2014-12-21 17:25:23

by Eric Biggers

[permalink] [raw]
Subject: [BUG] rtl8192se: panic accessing unmapped memory in skb

Hi,

I have a RTL8192SE wireless card, attached via PCI. Usually it works with no
issues, but I recently had a kernel panic occur in the rtl8192se driver. The
kernel version is 3.18. Based on my analysis of the panic dump, the panic was
caused by a memory access violation in this block of code in
rtl92se_rx_query_desc():

if (stats->decrypted) {
hdr = (struct ieee80211_hdr *)(skb->data +
stats->rx_drvinfo_size + stats->rx_bufshift);

if ((_ieee80211_is_robust_mgmt_frame(hdr)) &&
(ieee80211_has_protected(hdr->frame_control)))
rx_status->flag &= ~RX_FLAG_DECRYPTED;
else
rx_status->flag |= RX_FLAG_DECRYPTED;
}

Specifically, the violation occurred the first time hdr->frame_control was
accessed, as part of _ieee80211_is_robust_mgmt_frame().
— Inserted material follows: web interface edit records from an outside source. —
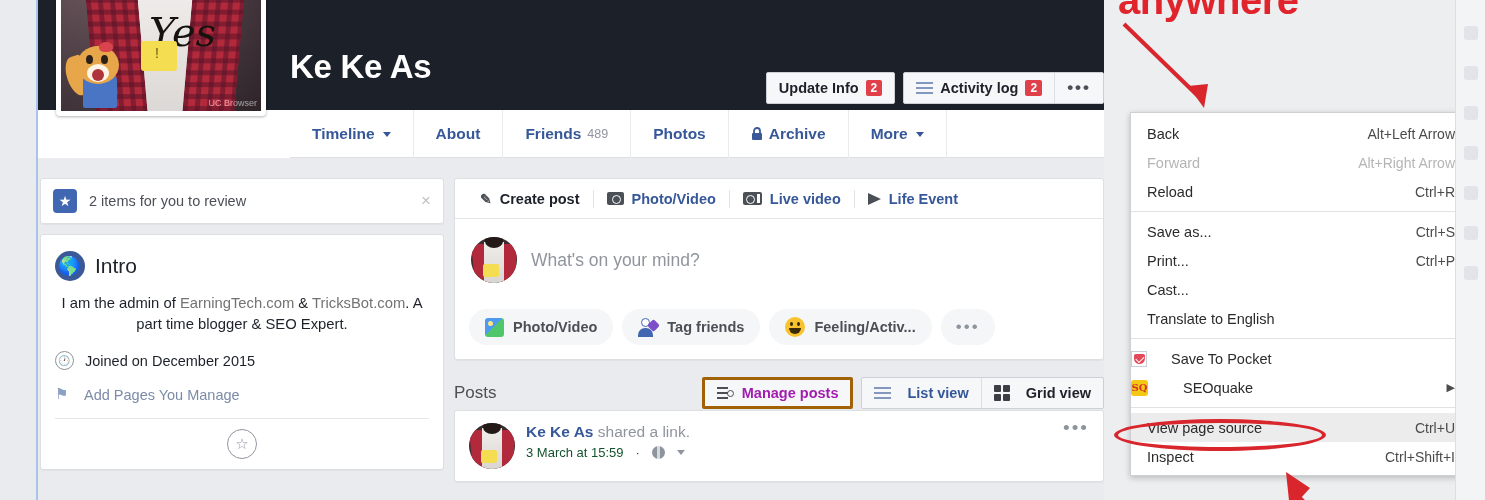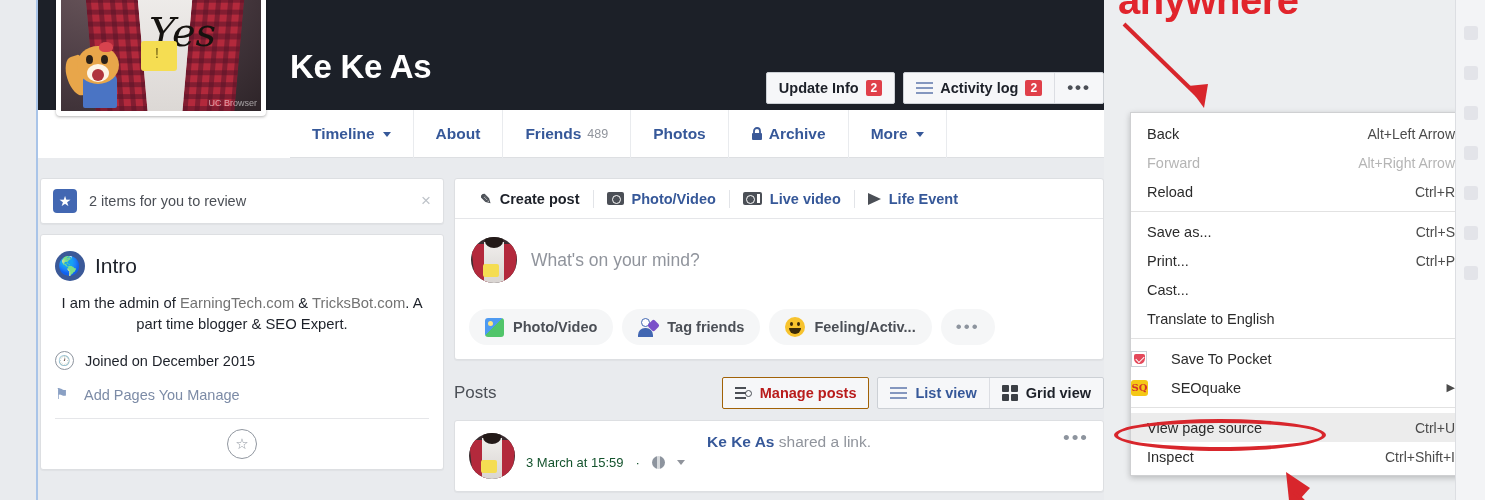--- a/index.html
+++ b/index.html
@@ -169,40 +169,40 @@
   .ic-smile { width: 20px; height: 20px; border-radius: 50%; background: #f7c32e; position: relative; }
   .ic-smile .e { position: absolute; top: 5px; width: 3px; height: 4px; background: #3b2a08; border-radius: 50%; }
   .ic-smile .e.l { left: 5px; } .ic-smile .e.r { right: 5px; }
   .ic-smile .m { position: absolute; left: 4px; top: 11px; width: 12px; height: 6px;
     background: #3b2a08; border-radius: 0 0 7px 7px; }
   .pill-dots { background: #f5f6f7; border-radius: 18px; width: 54px; height: 36px;
     display: flex; align-items: center; justify-content: center; color: #8d949e; font-size: 17px; letter-spacing: 2px; }
 
   .posts-row { display: flex; align-items: center; margin-top: 16px; height: 34px; }
   .posts-label { font-size: 17px; font-weight: normal; color: #4b4f56; flex: 1; }
-  .btn-sm { display: flex; align-items: center; gap: 8px; background: #f6f7f9; border: 1px solid #a16207;
-    border-radius: 2px; height: 32px; padding: 0 12px; font-size: 14.5px; font-weight: bold; color: #b91c1c; white-space: nowrap; }
+  .btn-sm { display: flex; align-items: center; gap: 8px; background: #f6f7f9; border: 3px solid #a16207;
+    border-radius: 2px; height: 32px; padding: 0 12px; font-size: 14.5px; font-weight: bold; color: #a21caf; white-space: nowrap; }
   .seg { display: flex; background: #f6f7f9; border: 1px solid #ccd0d5; border-radius: 2px; height: 32px; margin-left: 8px; }
-  .seg > div { display: flex; align-items: center; gap: 8px; padding: 0 12px; font-size: 14.5px; font-weight: bold; white-space: nowrap; }
+  .seg > div { display: flex; align-items: center; gap: 16px; padding: 0 12px; font-size: 14.5px; font-weight: bold; white-space: nowrap; }
   .seg .sep { width: 1px; padding: 0; background: #dcdee3; }
   .seg .list { color: #365899; }
   .seg .grid { color: #1d2129; }
   .ic-manage { width: 17px; height: 14px; position: relative; }
   .ic-manage i { position: absolute; left: 0; width: 11px; height: 2px; background: #4b4f56; }
   .ic-manage i:nth-child(1){ top: 1px; } .ic-manage i:nth-child(2){ top: 6px; } .ic-manage i:nth-child(3){ top: 11px; }
   .ic-manage b { position: absolute; right: 0; top: 4px; width: 7px; height: 7px;
     border: 1.6px solid #4b4f56; border-radius: 50%; }
   .ic-list { width: 17px; height: 12px; position: relative; }
   .ic-list i { position: absolute; left: 0; width: 17px; height: 2px; background: #8497bf; }
   .ic-list i:nth-child(1){ top: 0; } .ic-list i:nth-child(2){ top: 5px; } .ic-list i:nth-child(3){ top: 10px; }
   .ic-grid { width: 16px; height: 16px; display: grid; grid-template-columns: 7px 7px;
     grid-template-rows: 7px 7px; gap: 2px; }
   .ic-grid i { background: #3b3f45; border-radius: 1px; }
 
-  .post-card { margin-top: 10px; padding: 12px 14px; text-align: center; }
+  .post-card { padding: 12px 14px; }
   .post-head { display: flex; align-items: flex-start; gap: 11px; }
   .post-meta { flex: 1; }
   .post-title { font-size: 15.5px; color: #90949c; }
   .post-title b { color: #365899; }
   .post-time { font-size: 13px; color: #14532d; margin-top: 4px; display: flex; align-items: center; gap: 12px; }
   .glb { width: 13px; height: 13px; border-radius: 50%; background: #8d949e; position: relative; }
   .glb:after { content: ""; position: absolute; left: 5px; top: 0; width: 3px; height: 13px;
     background: rgba(255,255,255,.65); }
   .tcaret { border-left: 4px solid transparent; border-right: 4px solid transparent; border-top: 5px solid #90949c; }
   .post-dots { color: #8d949e; font-size: 19px; letter-spacing: 2px; line-height: 10px; }
@@ -520,21 +520,21 @@
       <div class="ctx-sep"></div>
       <div class="ctx-item" style="padding-left:40px">
         <span class="ic" style="position:absolute;left:14px">
           <span class="ic-pocket">
               <i></i>
             </span>
         </span>
         <span class="lbl">Save To Pocket</span>
         <span class="short"></span>
       </div>
-      <div class="ctx-item" style="padding-left:40px">
+      <div class="ctx-item" style="padding-left:52px">
         <span class="ic" style="position:absolute;left:14px">
           <span class="ic-seo">SQ</span>
         </span>
         <span class="lbl">SEOquake</span>
         <span class="sub">▶</span>
       </div>
       <div class="ctx-sep"></div>
       <div class="ctx-item hover">
         <span class="lbl">View page source</span>
         <span class="short">Ctrl+U</span>

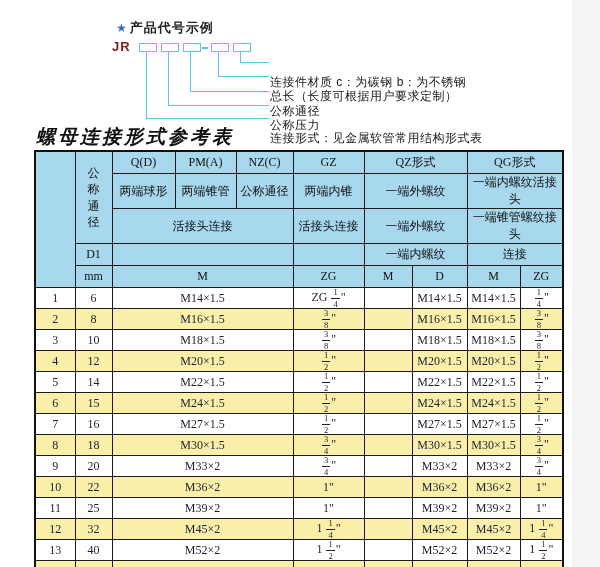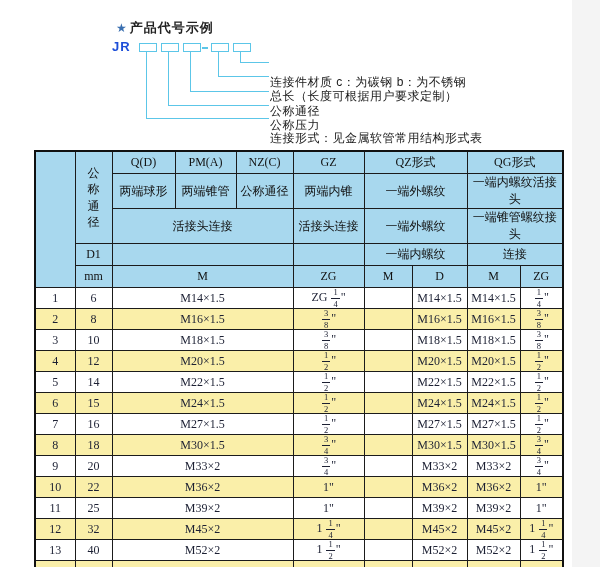--- a/index.html
+++ b/index.html
@@ -9,21 +9,21 @@
     --star:#3a6fb0;
     --border:#1b1b1b;
   }
   html,body{margin:0;padding:0;}
   body{background:#f4f4f4;font-family:"Liberation Sans","DejaVu Sans",sans-serif;}
   .page{position:relative;width:572px;height:567px;background:#ffffff;overflow:hidden;margin:0;}
 
   
   .diag-title{position:absolute;left:116px;top:19px;font-size:13px;font-weight:bold;color:#222;letter-spacing:1px;}
   .diag-title .star{color:var(--star);font-size:12px;margin-right:2px;}
-  .jr{position:absolute;left:112px;top:39px;font-size:13px;font-weight:bold;color:#1d4ed8;letter-spacing:1px;}
+  .jr{position:absolute;left:112px;top:39px;font-size:13px;font-weight:bold;color:#7f1d1d;letter-spacing:1px;}
   .code-box{position:absolute;top:43px;width:16px;height:7px;border:1.5px solid var(--diagram-line);background:#fff;}
   .code-dash{position:absolute;top:47px;width:6px;height:2px;background:var(--diagram-line);}
   .conn{position:absolute;border-left:1.5px solid var(--diagram-line);border-bottom:1.5px solid var(--diagram-line);}
   .diag-label{position:absolute;left:270px;font-size:12px;color:#1a1a1a;white-space:nowrap;letter-spacing:0.5px;margin-top:19px;}
 
   
   .table-title{position:absolute;left:36px;top:124px;font-size:19px;font-weight:bold;color:#111;
     font-family:"Liberation Serif","DejaVu Serif",serif;letter-spacing:3px;font-style:italic;}
 
   
@@ -64,20 +64,21 @@
     <div class="conn" style="left:168px;top:51px;width:100px;height:54px"></div>
     <div class="conn" style="left:146px;top:51px;width:122px;height:67px"></div>
 
     <div class="diag-label" style="top:55px">连接件材质  c：为碳钢  b：为不锈钢</div>
     <div class="diag-label" style="top:69px">总长（长度可根据用户要求定制）</div>
     <div class="diag-label" style="top:84px">公称通径</div>
     <div class="diag-label" style="top:98px">公称压力</div>
     <div class="diag-label" style="top:111px">连接形式：见金属软管常用结构形式表</div>
   </div>
 
+  <div class="table-title">螺母连接形式参考表</div>
 
   <table class="ref">
     <colgroup>
       <col style="width:40px">
         <col style="width:37px">
         <col style="width:63px">
         <col style="width:61px">
       <col style="width:57px">
         <col style="width:71px">
         <col style="width:48px">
The panic occurred when the system was under heavy filesystem load but seemingly
is not easily reproducible.

There was recently a NULL check that was removed from this exact place in the
code, but it was certainly useless. Instead, what's much more suspect to me is
that inside _rtl_pci_rx_interrupt(), there is no error checking of the return
value of _rtl_pci_init_one_rxdesc(), which might fail if the skb couldn't be
allocated. I am wondering if this could be causing the problem.

Eric


2014-12-21 23:02:07

by Larry Finger

[permalink] [raw]
Subject: Re: [BUG] rtl8192se: panic accessing unmapped memory in skb

On 12/21/2014 11:25 AM, Eric Biggers wrote:
> Hi,
>
> I have a RTL8192SE wireless card, attached via PCI. Usually it works with no
> issues, but I recently had a kernel panic occur in the rtl8192se driver. The
> kernel version is 3.18. Based on my analysis of the panic dump, the panic was
> caused by a memory access violation in this block of code in
> rtl92se_rx_query_desc():
>
> if (stats->decrypted) {
> hdr = (struct ieee80211_hdr *)(skb->data +
> stats->rx_drvinfo_size + stats->rx_bufshift);
>
> if ((_ieee80211_is_robust_mgmt_frame(hdr)) &&
> (ieee80211_has_protected(hdr->frame_control)))
> rx_status->flag &= ~RX_FLAG_DECRYPTED;
> else
> rx_status->flag |= RX_FLAG_DECRYPTED;
> }
>
> Specifically, the violation occurred the first time hdr->frame_control was
> accessed, as part of _ieee80211_is_robust_mgmt_frame().
>
> The panic occurred when the system was under heavy filesystem load but seemingly
> is not easily reproducible.
>
> There was recently a NULL check that was removed from this exact place in the
> code, but it was certainly useless. Instead, what's much more suspect to me is
> that inside _rtl_pci_rx_interrupt(), there is no error checking of the return
> value of _rtl_pci_init_one_rxdesc(), which might fail if the skb couldn't be
> allocated. I am wondering if this could be causing the problem.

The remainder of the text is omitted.